+++ Stored data +++

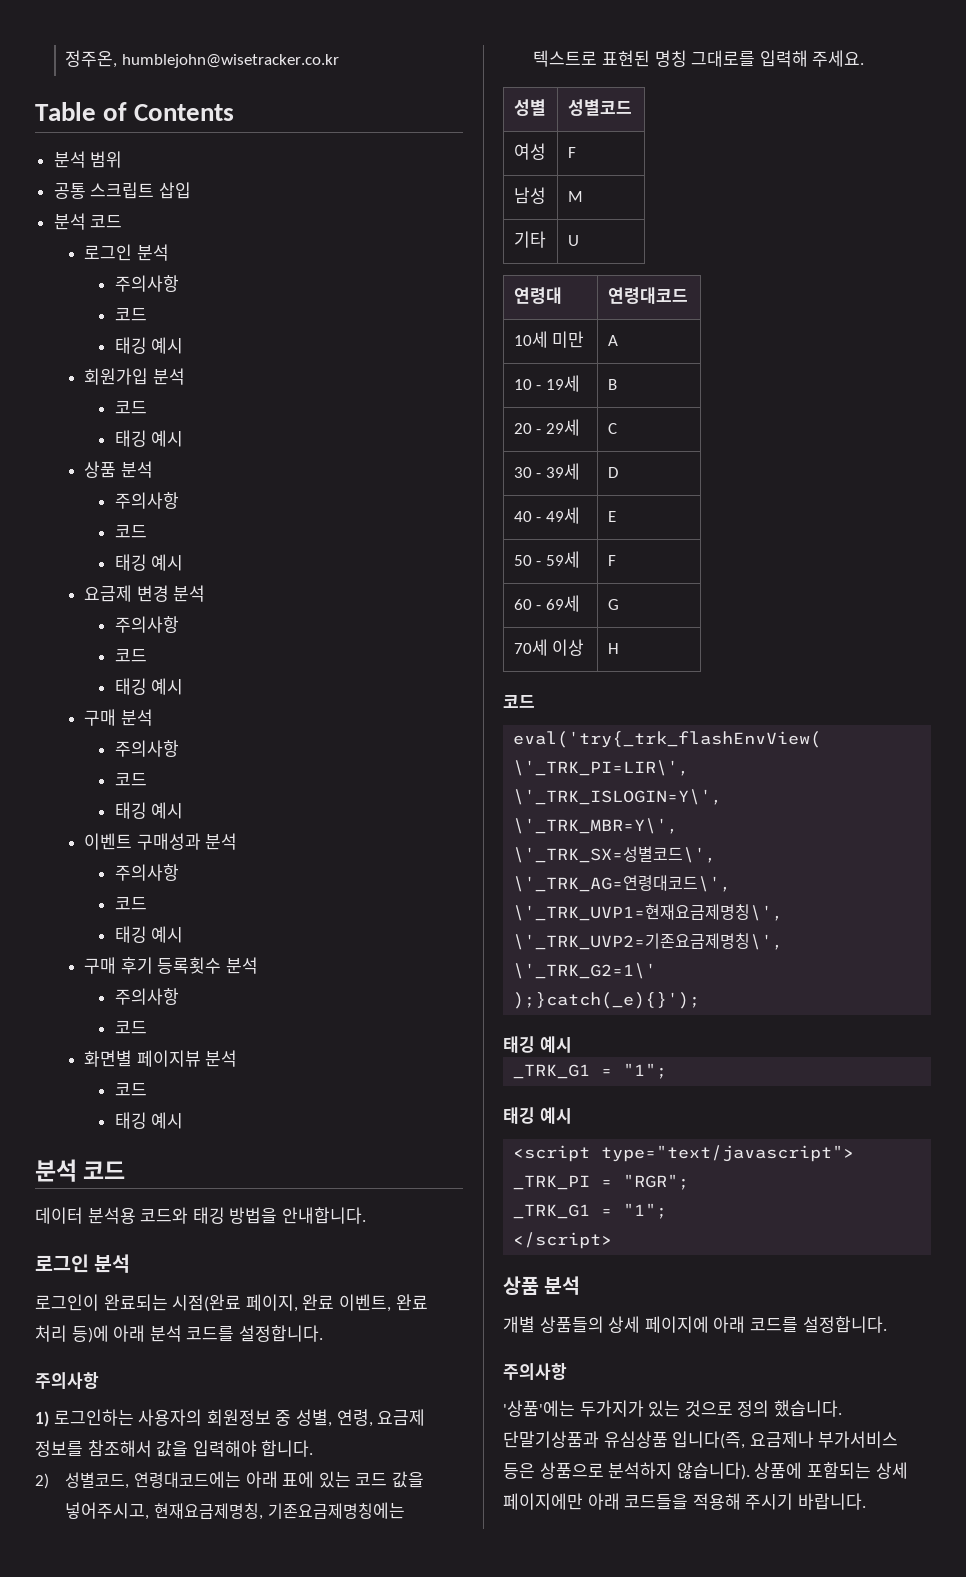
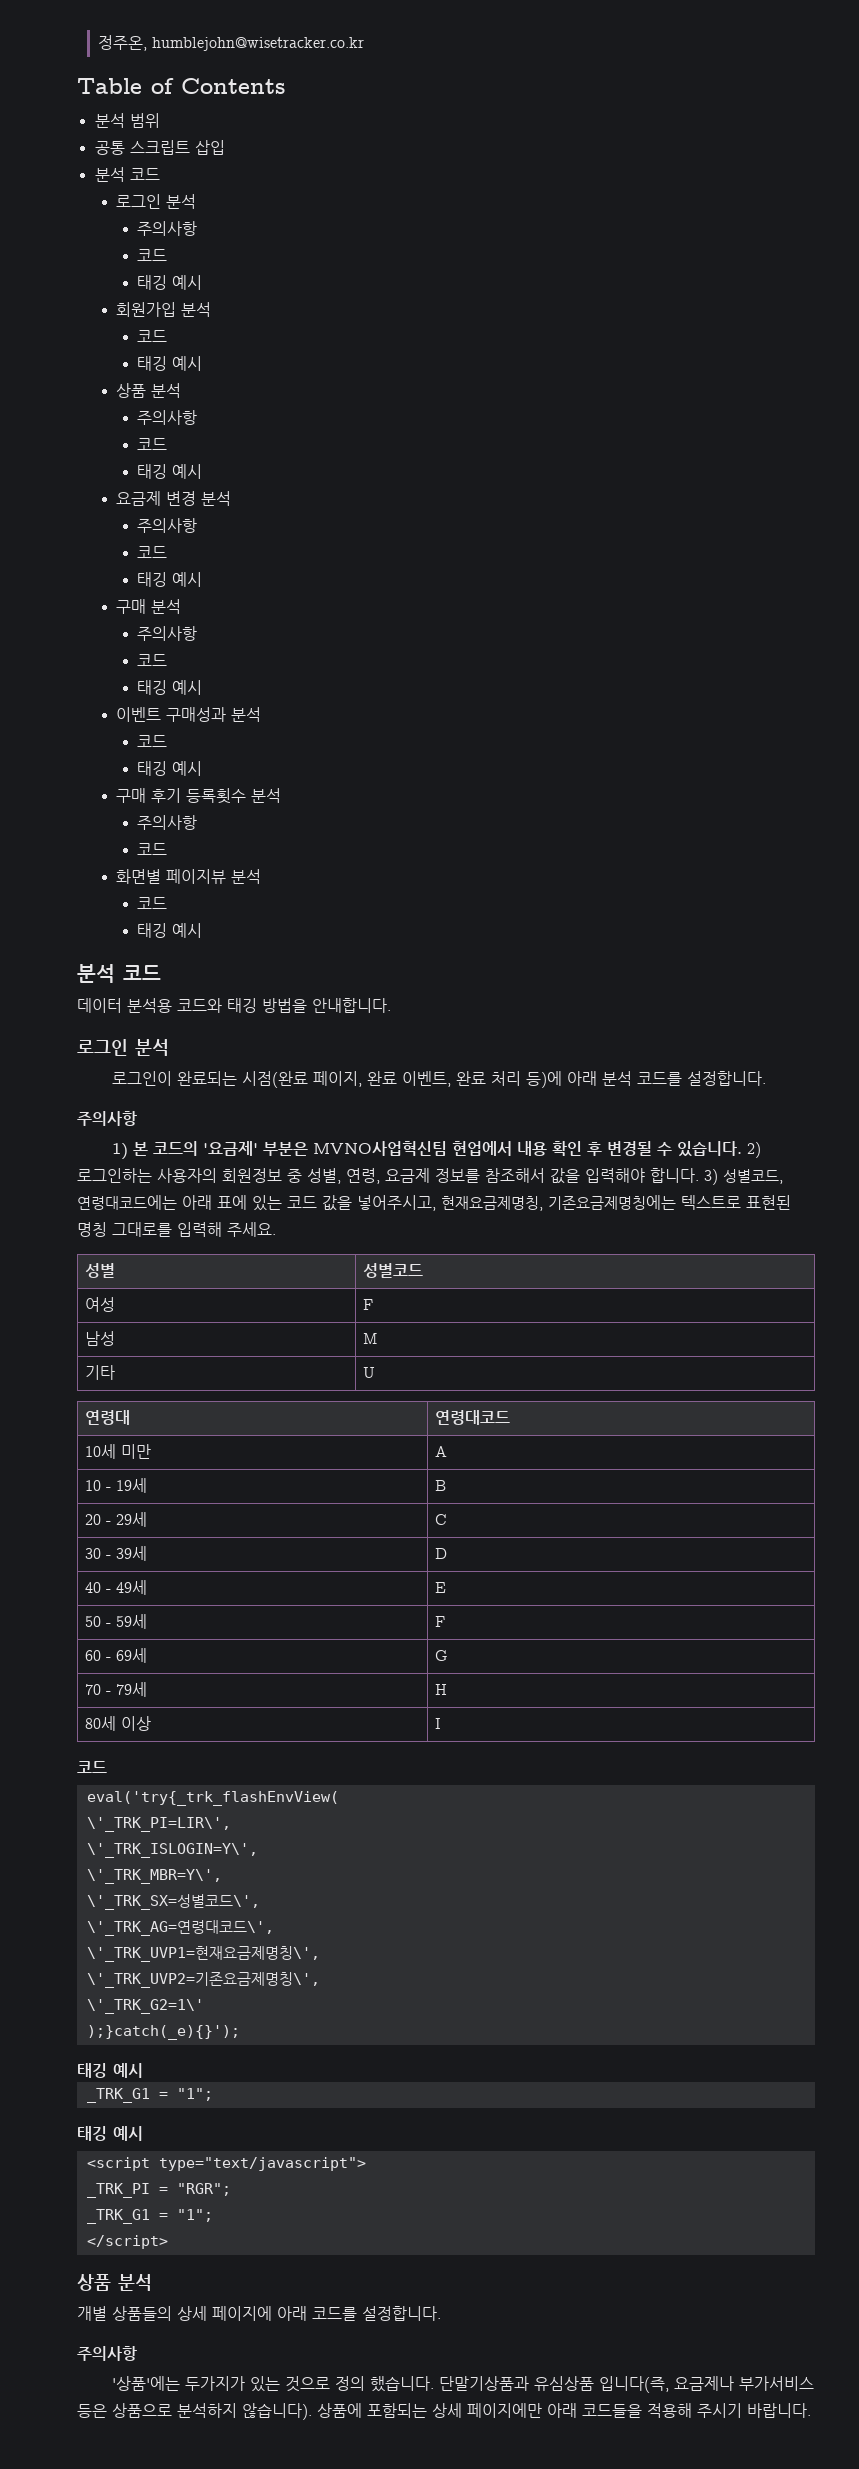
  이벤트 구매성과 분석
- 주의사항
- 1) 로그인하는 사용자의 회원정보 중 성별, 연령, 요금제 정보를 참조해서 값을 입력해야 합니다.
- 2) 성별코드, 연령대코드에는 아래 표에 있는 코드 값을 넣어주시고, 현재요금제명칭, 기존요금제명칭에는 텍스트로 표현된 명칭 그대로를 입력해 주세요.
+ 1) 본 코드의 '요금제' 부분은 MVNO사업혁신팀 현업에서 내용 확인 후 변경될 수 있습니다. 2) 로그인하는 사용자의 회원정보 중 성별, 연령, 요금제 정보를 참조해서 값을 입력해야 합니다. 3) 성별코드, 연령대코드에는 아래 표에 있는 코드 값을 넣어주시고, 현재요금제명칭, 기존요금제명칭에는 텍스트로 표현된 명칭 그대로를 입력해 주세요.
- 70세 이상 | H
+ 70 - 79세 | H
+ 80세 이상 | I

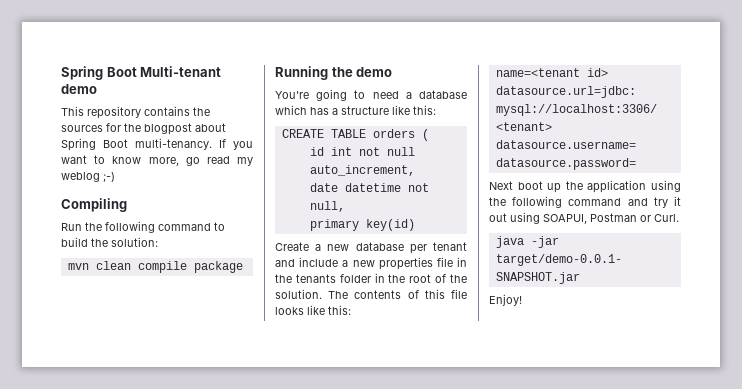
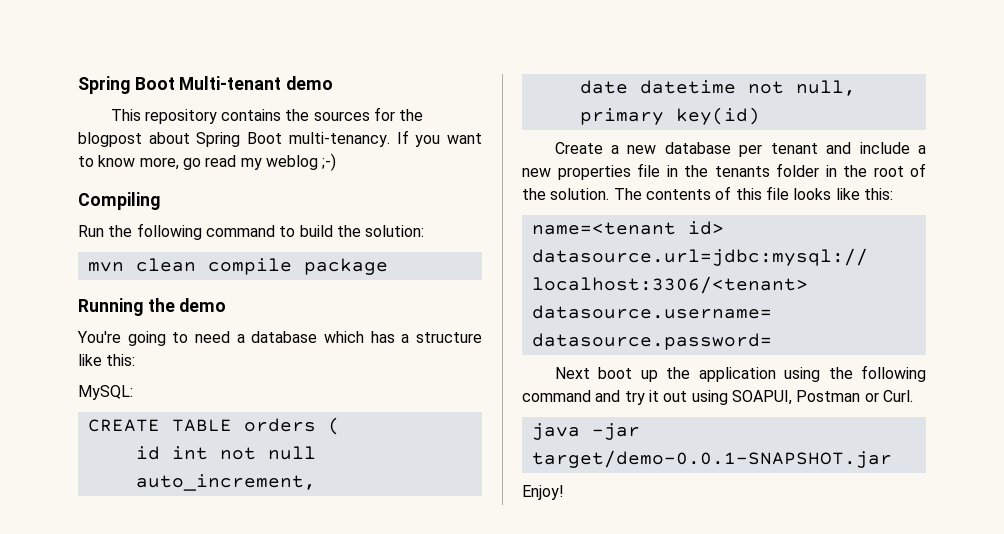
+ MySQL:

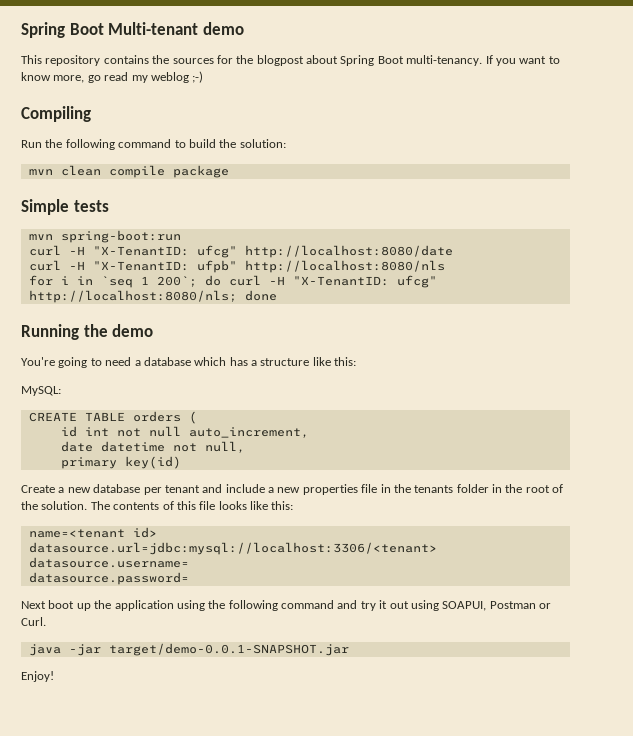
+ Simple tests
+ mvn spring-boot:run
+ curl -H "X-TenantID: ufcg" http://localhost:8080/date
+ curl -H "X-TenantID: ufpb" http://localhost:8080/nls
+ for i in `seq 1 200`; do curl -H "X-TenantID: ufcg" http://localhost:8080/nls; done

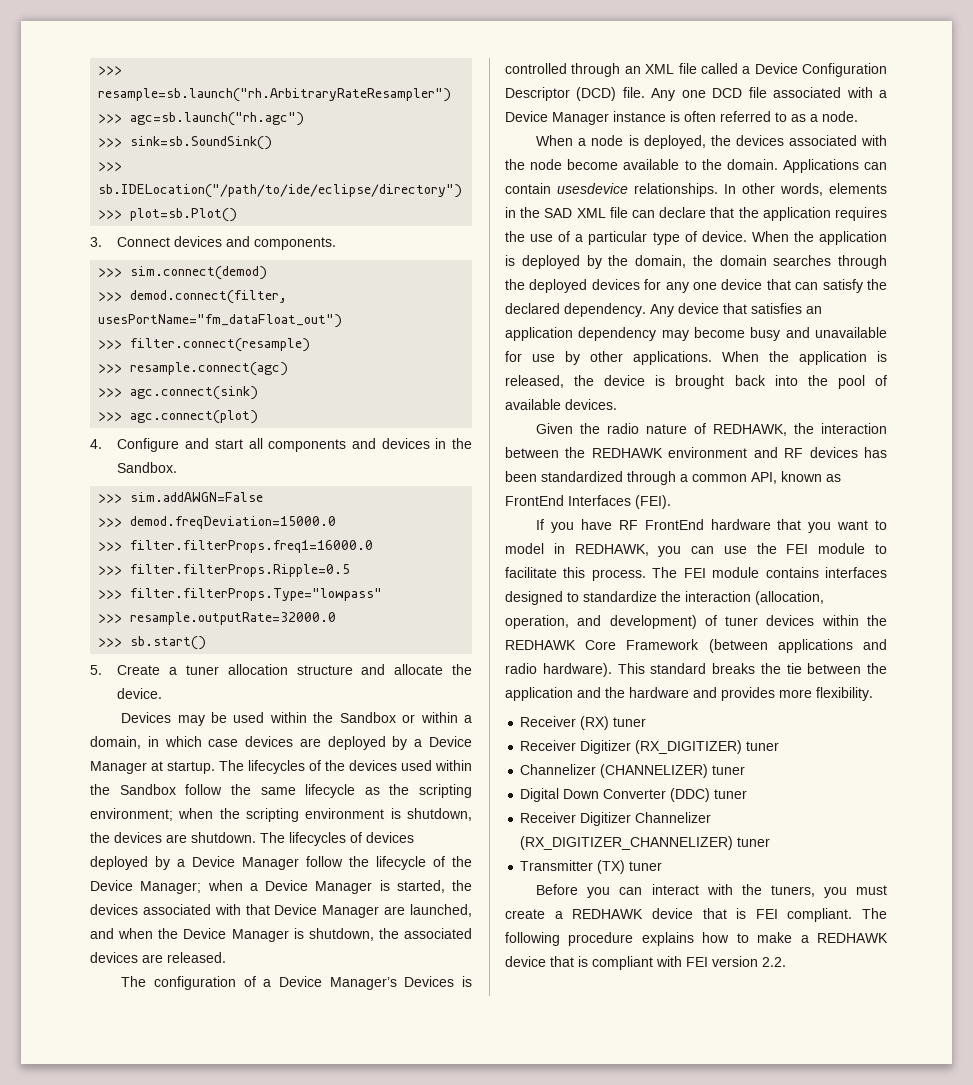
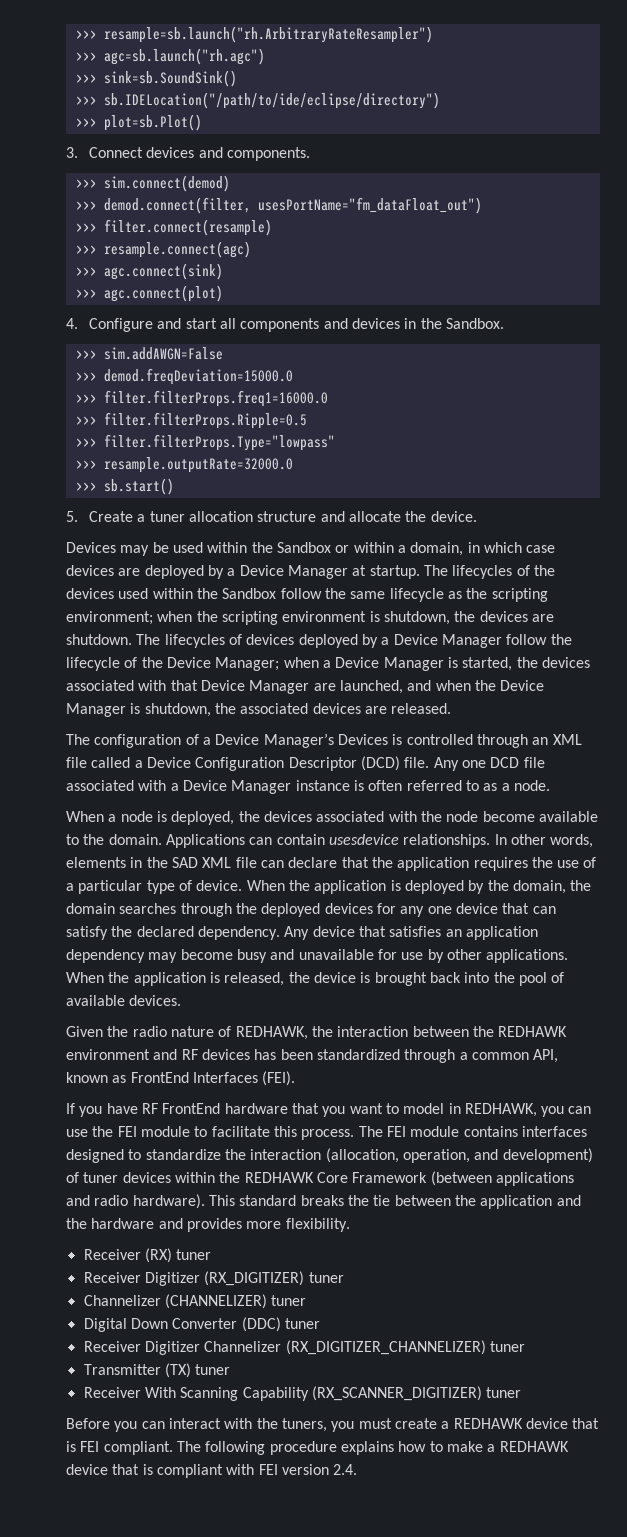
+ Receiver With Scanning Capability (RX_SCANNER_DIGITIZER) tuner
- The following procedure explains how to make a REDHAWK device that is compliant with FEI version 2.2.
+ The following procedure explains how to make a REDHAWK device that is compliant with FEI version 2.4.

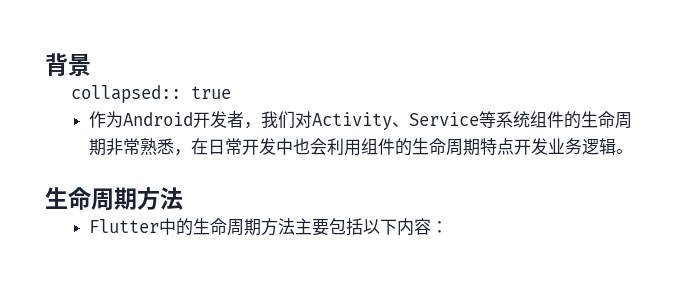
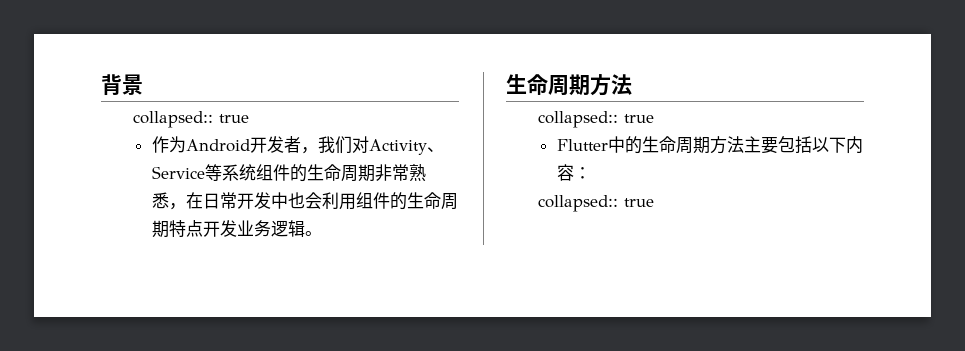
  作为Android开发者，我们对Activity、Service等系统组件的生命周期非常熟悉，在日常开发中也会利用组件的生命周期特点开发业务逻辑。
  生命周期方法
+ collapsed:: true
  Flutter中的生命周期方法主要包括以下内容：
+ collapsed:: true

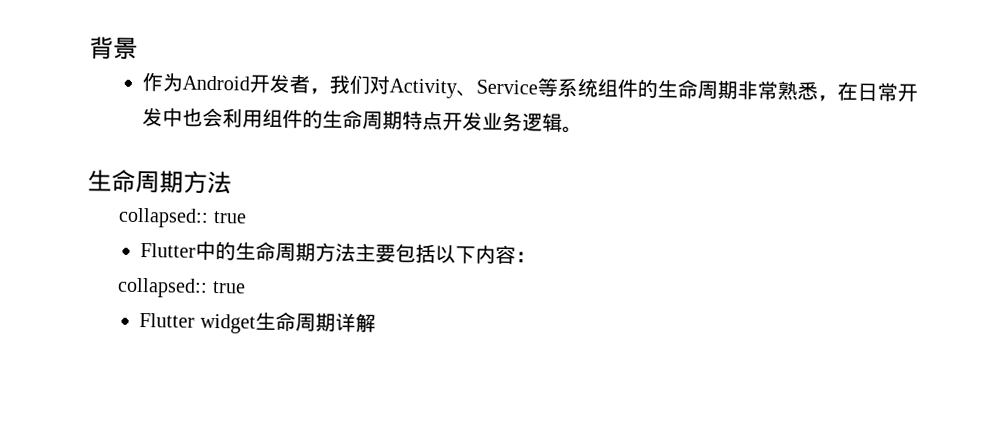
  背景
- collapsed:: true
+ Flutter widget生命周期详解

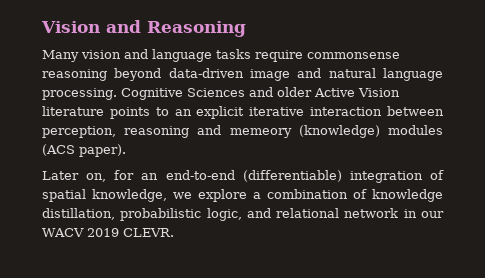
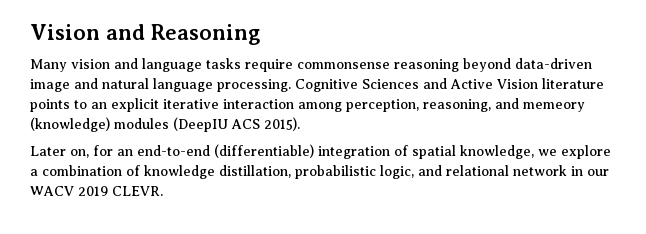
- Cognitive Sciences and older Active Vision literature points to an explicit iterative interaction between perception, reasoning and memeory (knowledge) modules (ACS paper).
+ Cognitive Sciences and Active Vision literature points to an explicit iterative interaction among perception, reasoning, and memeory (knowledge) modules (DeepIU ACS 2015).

+++

Problem details: The data shown above must be printed again exactly, with no images included.

Result of the task:
  이벤트 구매성과 분석
- 주의사항
- 1) 로그인하는 사용자의 회원정보 중 성별, 연령, 요금제 정보를 참조해서 값을 입력해야 합니다.
- 2) 성별코드, 연령대코드에는 아래 표에 있는 코드 값을 넣어주시고, 현재요금제명칭, 기존요금제명칭에는 텍스트로 표현된 명칭 그대로를 입력해 주세요.
+ 1) 본 코드의 '요금제' 부분은 MVNO사업혁신팀 현업에서 내용 확인 후 변경될 수 있습니다. 2) 로그인하는 사용자의 회원정보 중 성별, 연령, 요금제 정보를 참조해서 값을 입력해야 합니다. 3) 성별코드, 연령대코드에는 아래 표에 있는 코드 값을 넣어주시고, 현재요금제명칭, 기존요금제명칭에는 텍스트로 표현된 명칭 그대로를 입력해 주세요.
- 70세 이상 | H
+ 70 - 79세 | H
+ 80세 이상 | I

+ MySQL:

+ Simple tests
+ mvn spring-boot:run
+ curl -H "X-TenantID: ufcg" http://localhost:8080/date
+ curl -H "X-TenantID: ufpb" http://localhost:8080/nls
+ for i in `seq 1 200`; do curl -H "X-TenantID: ufcg" http://localhost:8080/nls; done

+ Receiver With Scanning Capability (RX_SCANNER_DIGITIZER) tuner
- The following procedure explains how to make a REDHAWK device that is compliant with FEI version 2.2.
+ The following procedure explains how to make a REDHAWK device that is compliant with FEI version 2.4.

  作为Android开发者，我们对Activity、Service等系统组件的生命周期非常熟悉，在日常开发中也会利用组件的生命周期特点开发业务逻辑。
  生命周期方法
+ collapsed:: true
  Flutter中的生命周期方法主要包括以下内容：
+ collapsed:: true

  背景
- collapsed:: true
+ Flutter widget生命周期详解

- Cognitive Sciences and older Active Vision literature points to an explicit iterative interaction between perception, reasoning and memeory (knowledge) modules (ACS paper).
+ Cognitive Sciences and Active Vision literature points to an explicit iterative interaction among perception, reasoning, and memeory (knowledge) modules (DeepIU ACS 2015).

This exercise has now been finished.